Our cast spends the first 50 or so pages rhapsodizing about their influences and putting to rest the well-traveled clichés that the punks had nothing but disdain for hippie psychedelia, prog, and glam. Then they get deep into the details of their formations, their rises and falls, coloring in between the timelines with the personal perspectives and stories that make Robb’s book unique and essential in its own right. Don Letts comes clean about being the second biggest collector of Beatles memorabilia in England before hocking it all to devote himself to reggae and punk. Captain Sensible relates the tear-jerking tale about how The Damned’s first break up drove him to cry his peepers out while watching Abba: The Movie before heading to XTC’s debut record release party to molest their cake. Robb also gives voice to those who got shut out of England’s Dreaming, spending much time with agit-proppers Crass and paying respect to such punk offshoots as Two-Tone ska, Goth, and Oi, which our tour guide is keen to sever from its racist image. Such politics play a powerful role as punk finally invites feminists to the Rock & Roll party and right wing, National Front ideology attempts to piss on it.

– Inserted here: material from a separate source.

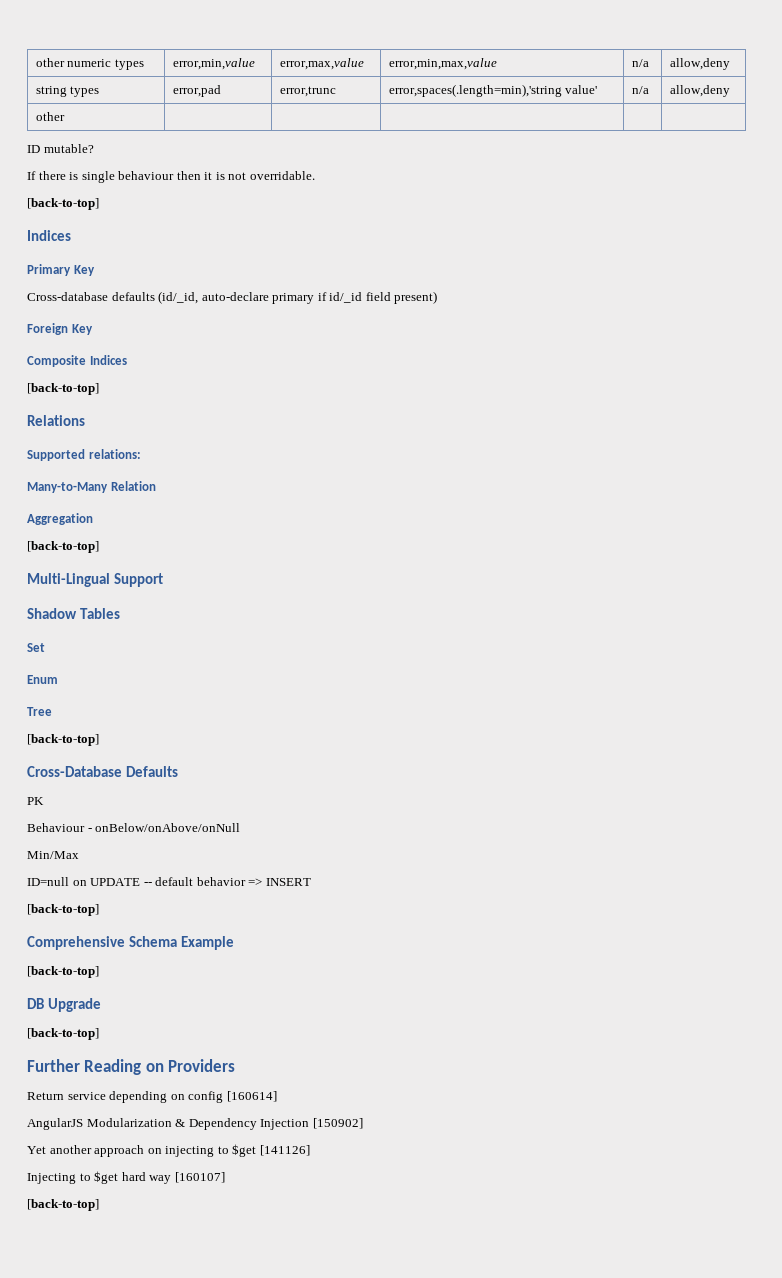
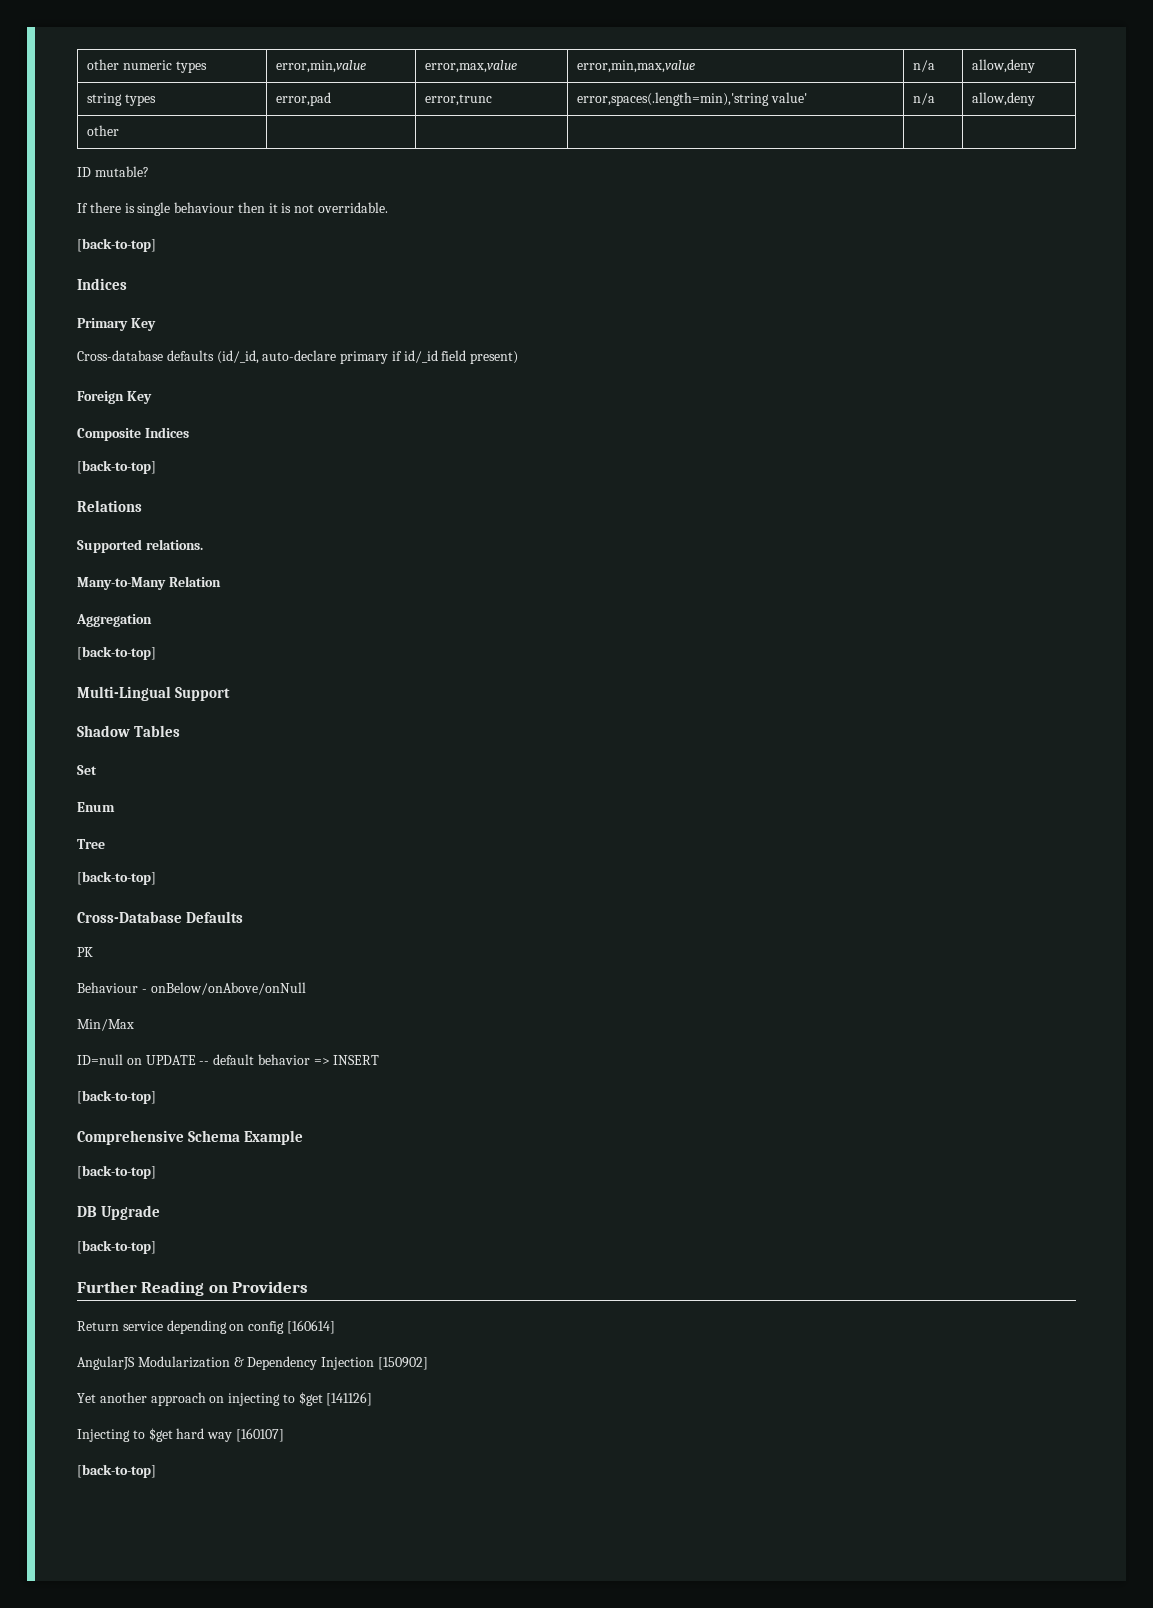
[88,449,141,459] relations: -> [145,539,203,550] relations.

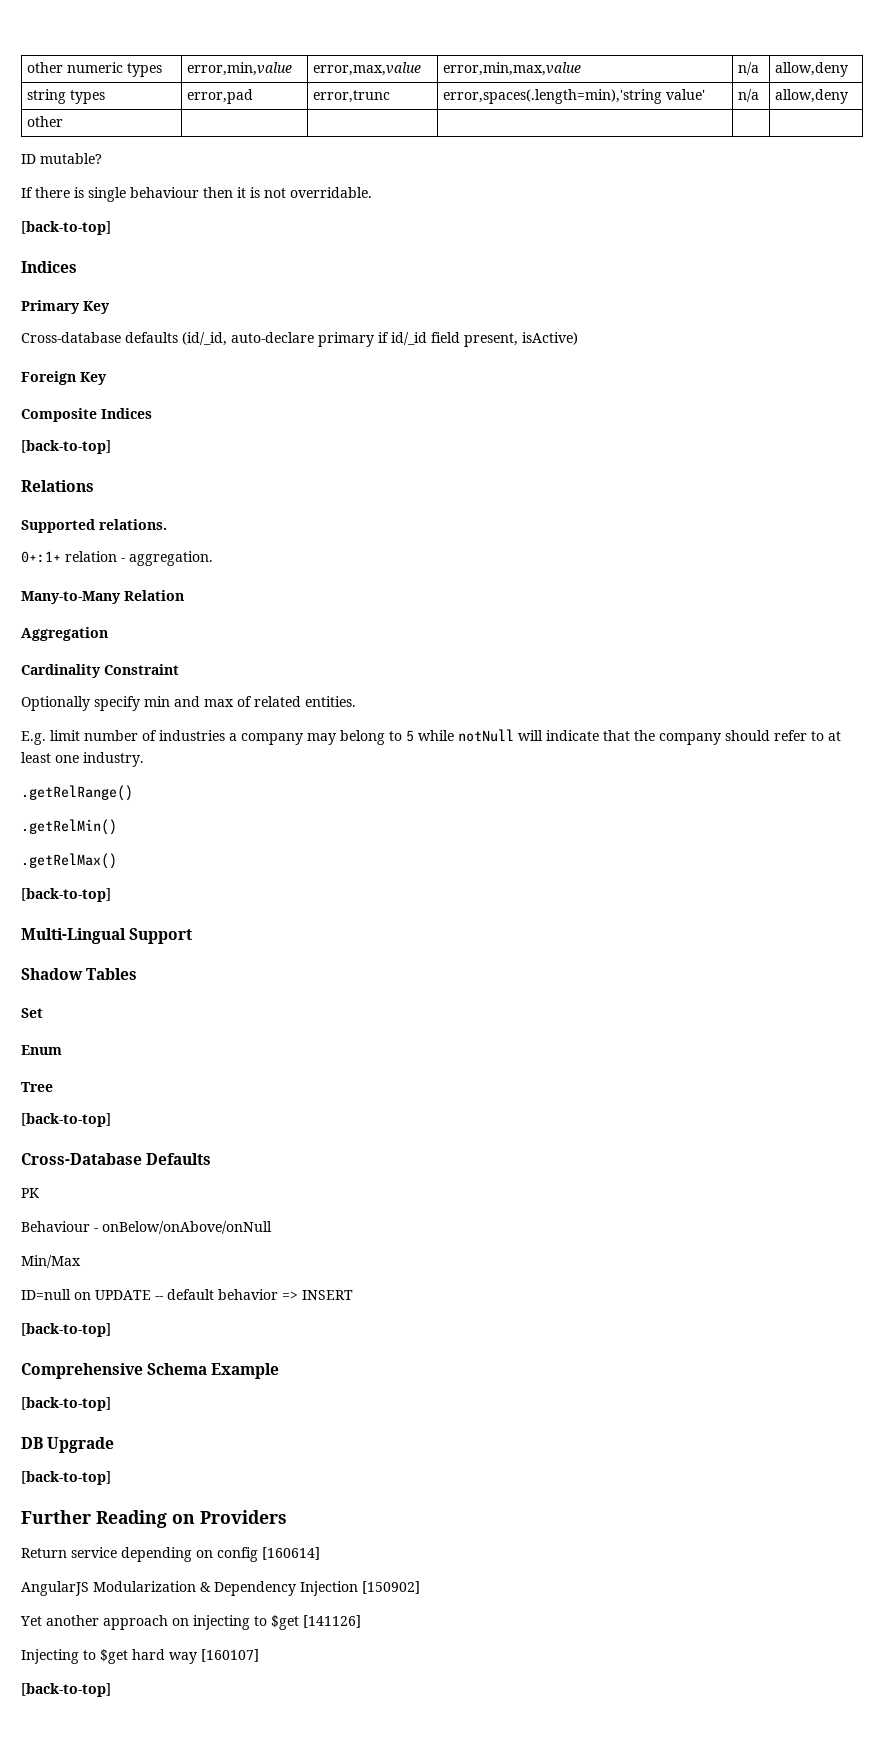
[470,351,519,364] present) -> [464,332,578,347] present, isActive)
(203, 544) none -> [21,551,213,566] // 0+:1+ relation - aggregation.
(152, 620) none -> [21,664,179,678] [21,696,356,711] [21,729,841,745] [21,752,144,767] [21,785,133,801] [21,819,117,835] [21,853,117,869] // Cardinality Constraint // Optionally specify min and max of related entities. // E.g. limit number of industries a company may belong to 5 while notNull will indicate that the company should refer to at least one industry. // .getRelRange() // .getRelMin() // .getRelMax()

Robb plays a broader role in his book than mere behind-the-scenes interviewer and editor with his sometimes awestruck, sometimes sly interjections. His retort to Sniffin’ Glue-founder Mark Perry’s rant about how The Clash unforgivably betrayed the scene when they signed with CBS Records is—no hyperbole—the greatest footnote ever footnoted. While I have no reservations in recommending PM Press’ new reprint of Punk Rock: An Oral History, I must offer one valuable bit of advice: feel free to skip ahead anytime you see a quote from that whiney, self-impressed windbag John Lydon. Put a sock in it, Johnny!